Note: While authors are asked to place warnings on their stories for some moderated content, everyone has different thresholds, and it is your responsibility as a reader to avoid stories or stop reading if something bothers you. 

Memoirs of a child of the past century - 11. Chapter 11: How to develop knowledge and experience for my future career

My memories bring me back to the guy I was in 1964: a young wolf, trying to impose myself in an environment with which I was not familiar. I really wanted to make a career and affirm myself. I had to fight on two fronts, to be accepted in Lausanne and to convince my parents that I had married a person 'worthy' to be my wife.

My parents did not appreciate her for two reasons: her religion and her background. Not only was my wife not Jewish, but her family was Catholic of strict obedience, living in an area where Catholicism was an official religion. Her social background, as a daughter of a family of workers and peasants, was even worse.

All parents are the same: their true joy is the arrival of grandchildren. The birth of three boys, ensuring continuity of the name, was a primary reason for their change of attitude. At the birth of Catherine, my father discovered his qualities as Grandpa, and fell in admiration of his granddaughter. I had no more problems with him.

We had become used to spend our vacation in the mountains, in Vercorin, a small village overlooking the Rhone valley, which we had discovered when I worked in Chippis. It was the beginning of a tourist boom. Real estate brokers and bankers in the area were in search of customers likely to buy land and build holiday cottages. Offers of generous financing and of land in a good position were not lacking. That's how we became owner of a small cottage that was for a long time the
delight of our kids. For many years, we spent holidays and weekends there, until I had to sell it for reasons I will talk about later.

I divided my time between my activities for the USNC and the continuation of my 'development strategy' that I mentioned in the previous chapter.

Within the framework of the JCES I became an 'official’ of the Junior Chamber International, responsible for its development in Northern Europe. I could thus meet many executives in Germany and could even participate in a conference in Helsinki, Finland. I went first by car, alone with my wife, driving through Germany, Denmark and Sweden, taking the opportunity to take a vacation. We were in June, the month of mosquitoes (!) and I still remember, fighting against these critters
in the camp sites where we spent the night.

My abilities as a teacher and facilitator of courses in the fields of management and leadership development were often utilized. I was able to give seminars at the request of employers' organizations with some success, due to the fact that instead of giving lectures, I asked them questions. Above all, I managed in this way to bring the participants themselves to be actively involved, so that they had the impression of being their own teachers.
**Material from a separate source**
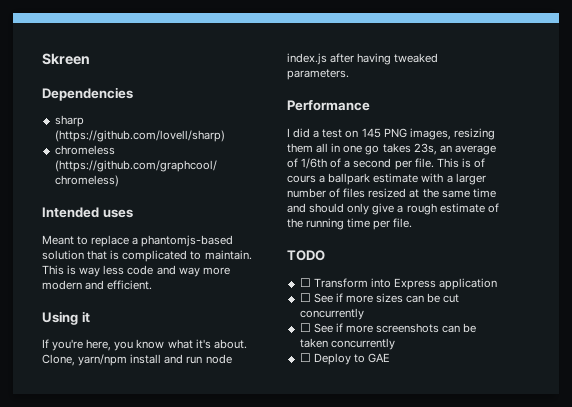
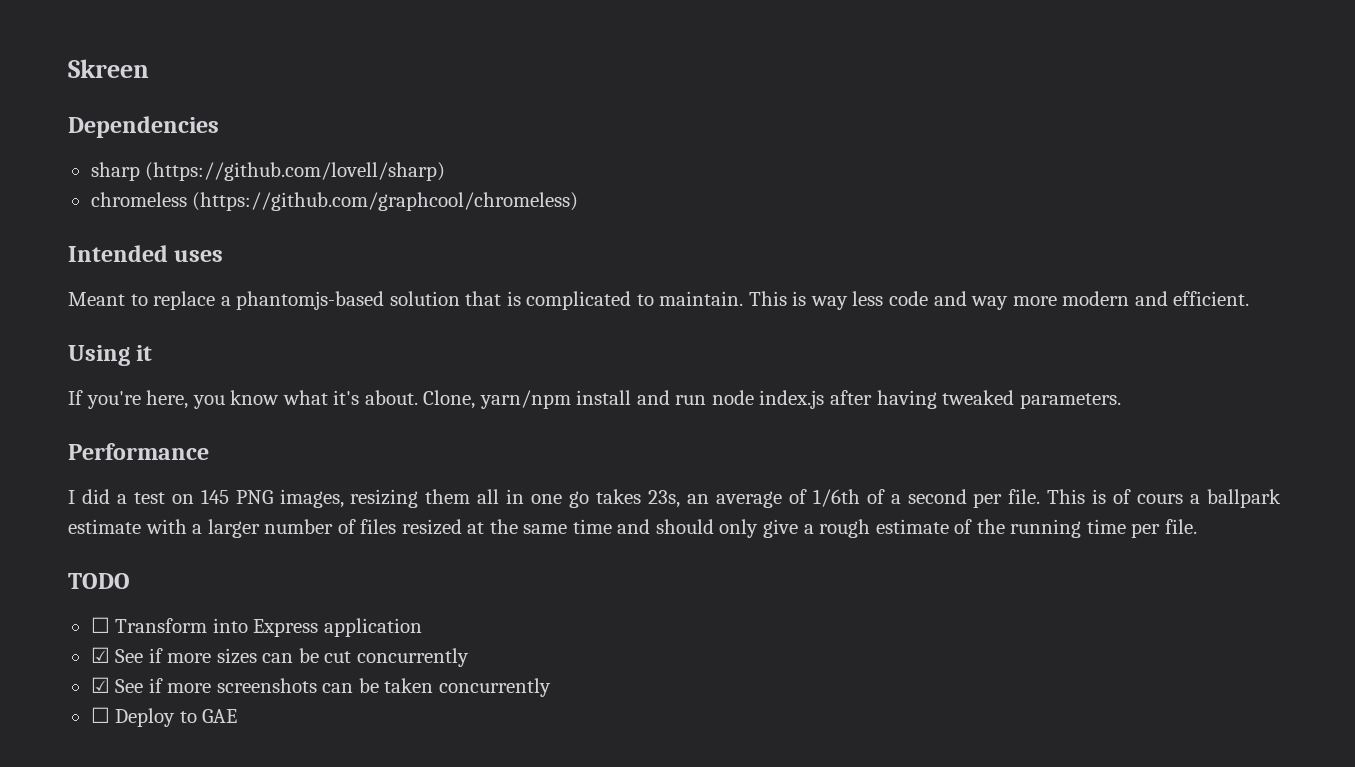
[299,293,311,302] ☐ -> [90,647,110,663] ☑
[299,323,311,332] ☐ -> [90,677,110,693] ☑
The director of a technical high school, training technicians and engineers, hired me to teach a course to final year students on entrepreneurship and management. We were at the beginning of computing and the school had an IBM 1130 computer that filled, by itself, a whole classroom. Role games on the topic of my course existed in the literature and I was the first in the school to create with the help of students, software to play these games on the computer. Everyone was enthusiastic, as well as the students as the director, and I had full freedom to organize and to conduct my course.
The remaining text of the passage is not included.